J’avalai ma salive. « De grand-père. » Ses mains tremblaient en ouvrant l’enveloppe. Elle lut la lettre à voix haute, la voix brisée par l’émotion.
« J’ai caché quelque chose pendant presque toute ma vie. Tu dois te rendre à cette adresse. »
Elle fixa le papier. « Et s’il y avait quelqu’un d’autre ? » murmura-t-elle. « Pourquoi m’aurait-il caché quelque chose ? »
La peur nous accompagna pendant le trajet. Elle serrait la lettre, doutant de tous les samedis qu’il avait passés hors de la maison.
« Et si ces fleurs étaient des excuses ? » dit-elle.
Je me garai sur le côté. « Grand-père t’aimait. Je le voyais chaque jour. Quoi que ce soit, ce n’est pas une trahison. »
À l’adresse indiquée se trouvait un petit cottage caché parmi les arbres. Ma grand-mère hésita, terrifiée d’entrer. Une femme nommée Ruby ouvrit la porte.
« Thomas m’a demandé de vous montrer quelque chose, » dit-elle doucement. « Et non, il n’y a jamais eu personne d’autre. » Elle nous conduisit dehors.
Derrière la maison s’étendait un immense jardin — des rangées de roses, tulipes, lys, tournesols et pivoines éclatantes de couleurs.

Ma grand-mère resta bouche bée. « Votre mari a acheté cet endroit il y a trois ans, » expliqua Ruby.
« Il a prévu ce jardin pour vous. Il a choisi chaque fleur lui-même. » Ma grand-mère éclata en sanglots.
« Il disait : “Même après mon départ, je veux que Mollie continue de recevoir des fleurs.
Quand elle croira que les samedis sont finis, elle comprendra qu’ils ne le sont jamais.” »
Ma grand-mère s’effondra dans mes bras, entourée de l’amour qu’il avait planté pour elle.
Elle parcourait le jardin comme dans un rêve, touchant chaque pétale.
Elle s’arrêta devant les roses que mon grand-père apportait toujours pour leur anniversaire et tomba à genoux, sanglotant.
« Il continue de m’offrir des fleurs, » pleura-t-elle. « Même après que j’ai douté de lui. »
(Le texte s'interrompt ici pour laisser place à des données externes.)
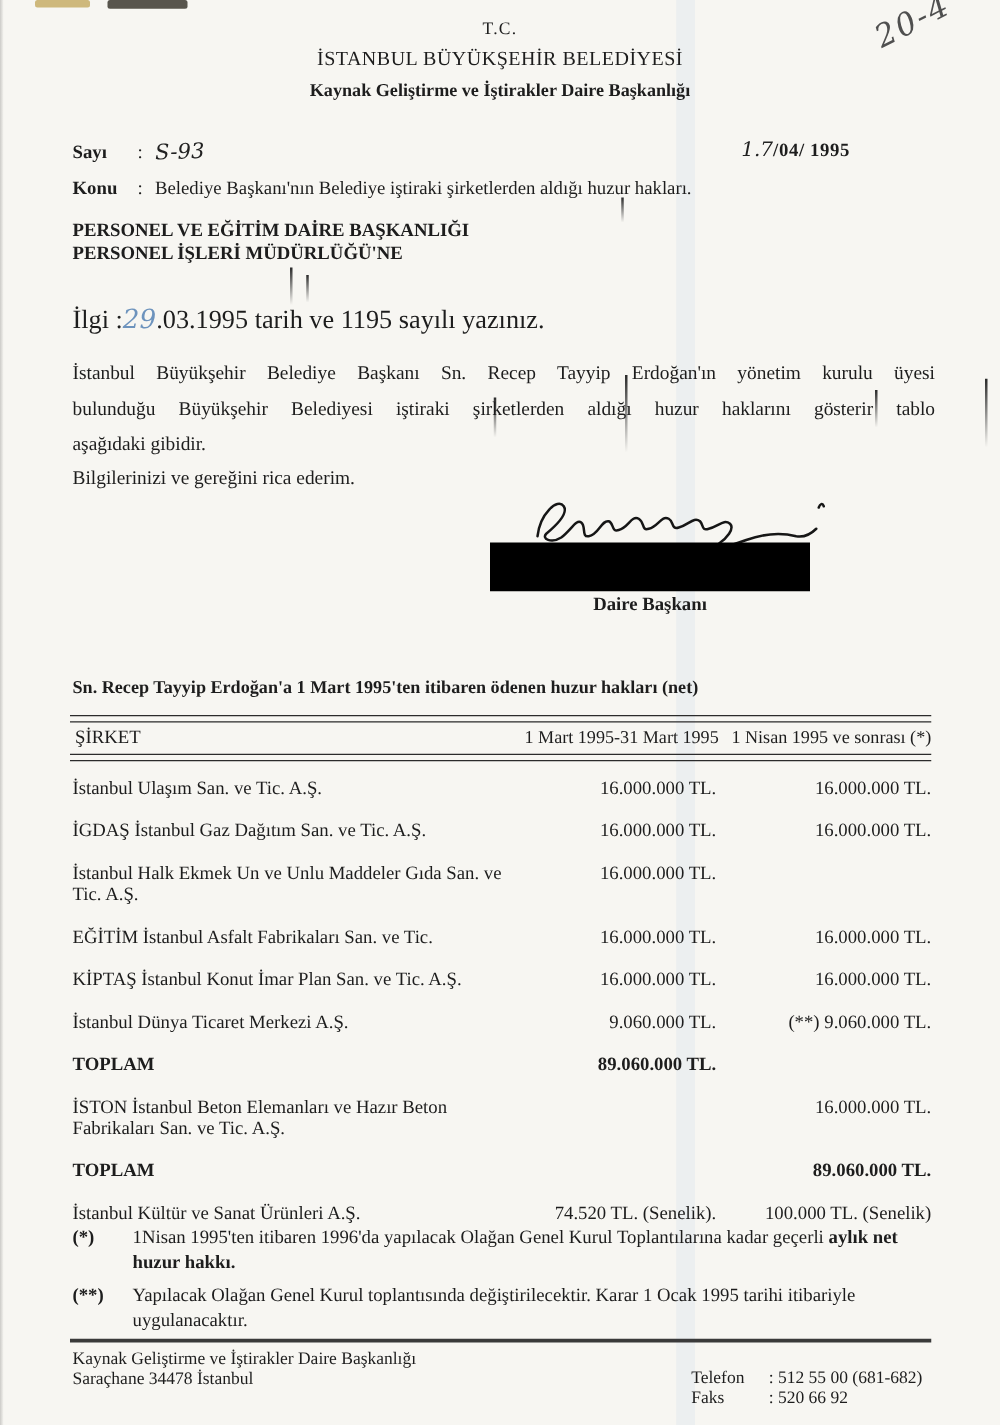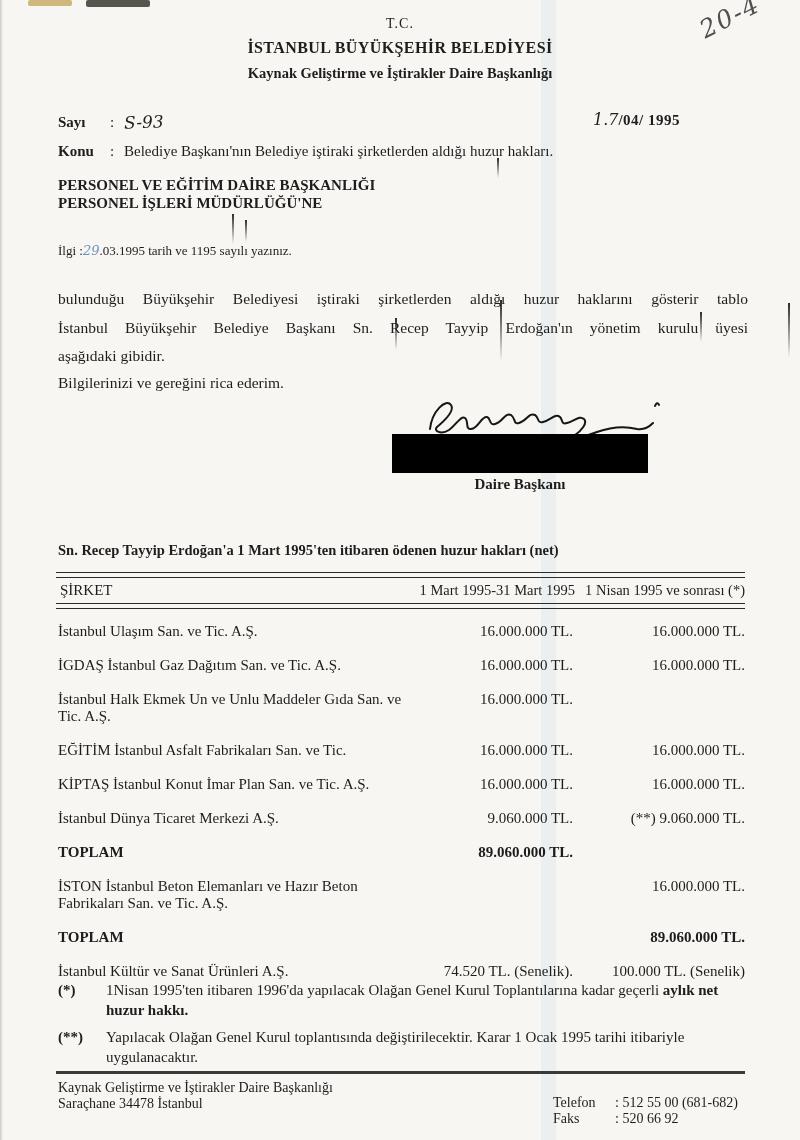"İSTANBUL BÜYÜKŞEHİR BELEDİYESİ" .org { font-weight: bold -> normal }
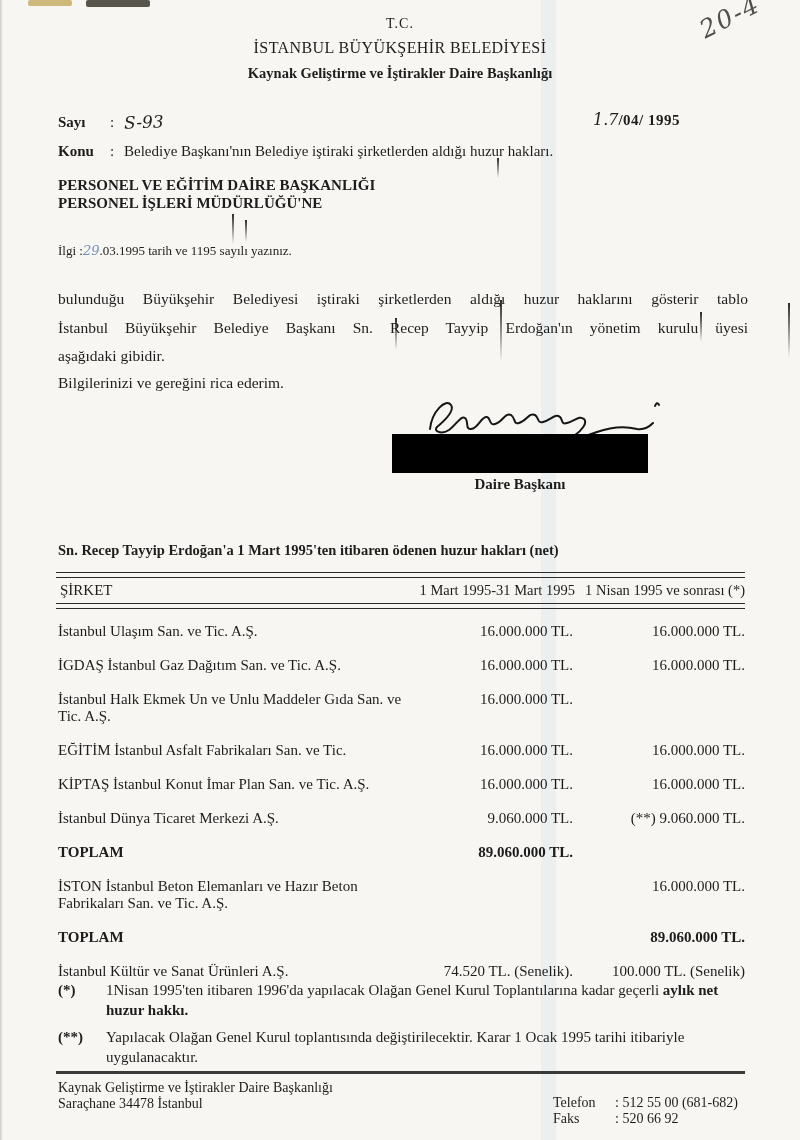"İlgi :29.03.1995 tarih ve 1195" .ilgi { font-size: 13px -> 21px }
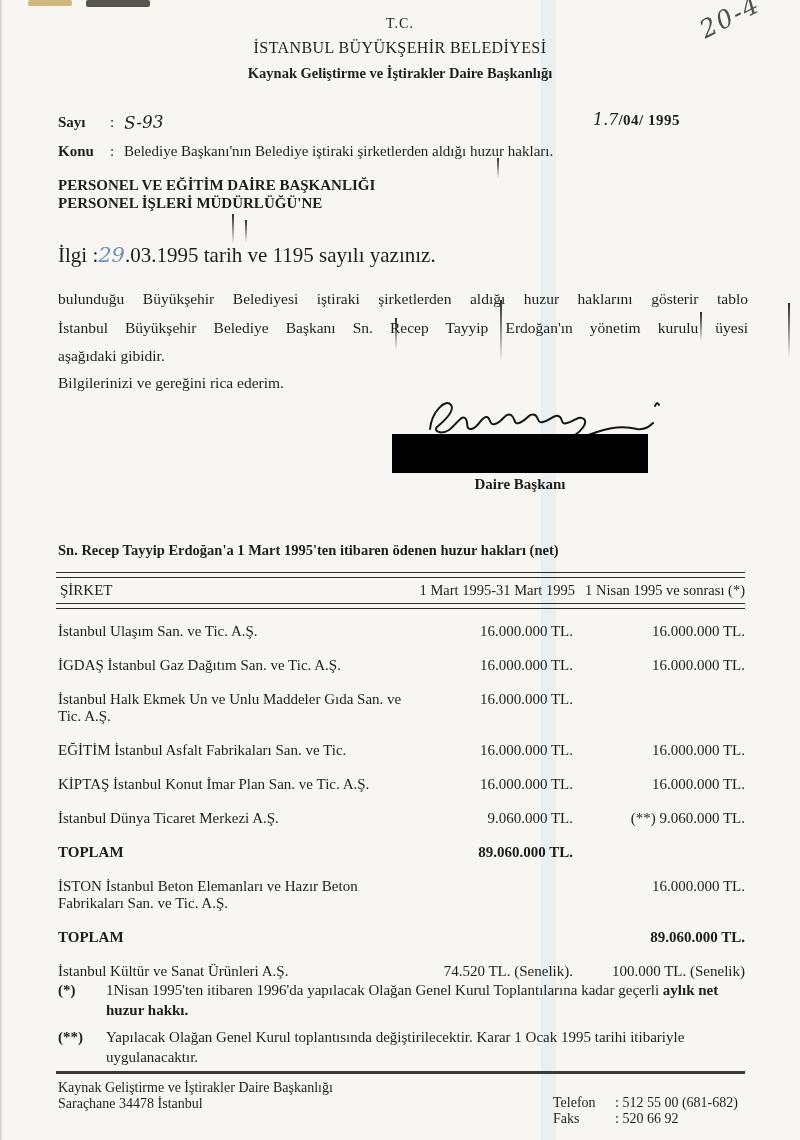"bulunduğu Büyükşehir Belediyesi iştiraki" div.just { order: before "İstanbul Büyükşehir Belediye Başkanı Sn." -> after "İstanbul Büyükşehir Belediye Başkanı Sn." }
« Ce n’était pas de la trahison, » murmurai-je. « C’était de l’amour caché. »

Ruby lui remit une dernière lettre.
« Ma chère Mollie, Si tu lis ceci, je suis parti — mais pas silencieux.
Ce jardin est chaque samedi que je t’ai offert. Chaque fleur est une promesse tenue.
Quand je te manquerai, viens ici et souviens-toi que je t’ai aimée jusqu’à mon dernier souffle. Pour toujours, Thomas. »
Ma grand-mère pressa la lettre contre son cœur. « Je suis désolée d’avoir douté de toi, » murmura-t-elle.
Aujourd’hui, nous visitons le cottage tous les samedis.
Ma grand-mère arrose les roses, et je reste avec les tulipes en écrivant à grand-père.
Hier, elle est rentrée avec des fleurs des champs et les a posées dans le vase.
« Il est toujours là, » dit-elle doucement. Et elle avait raison. L’amour ne s’est pas éteint. Il a appris à refleurir.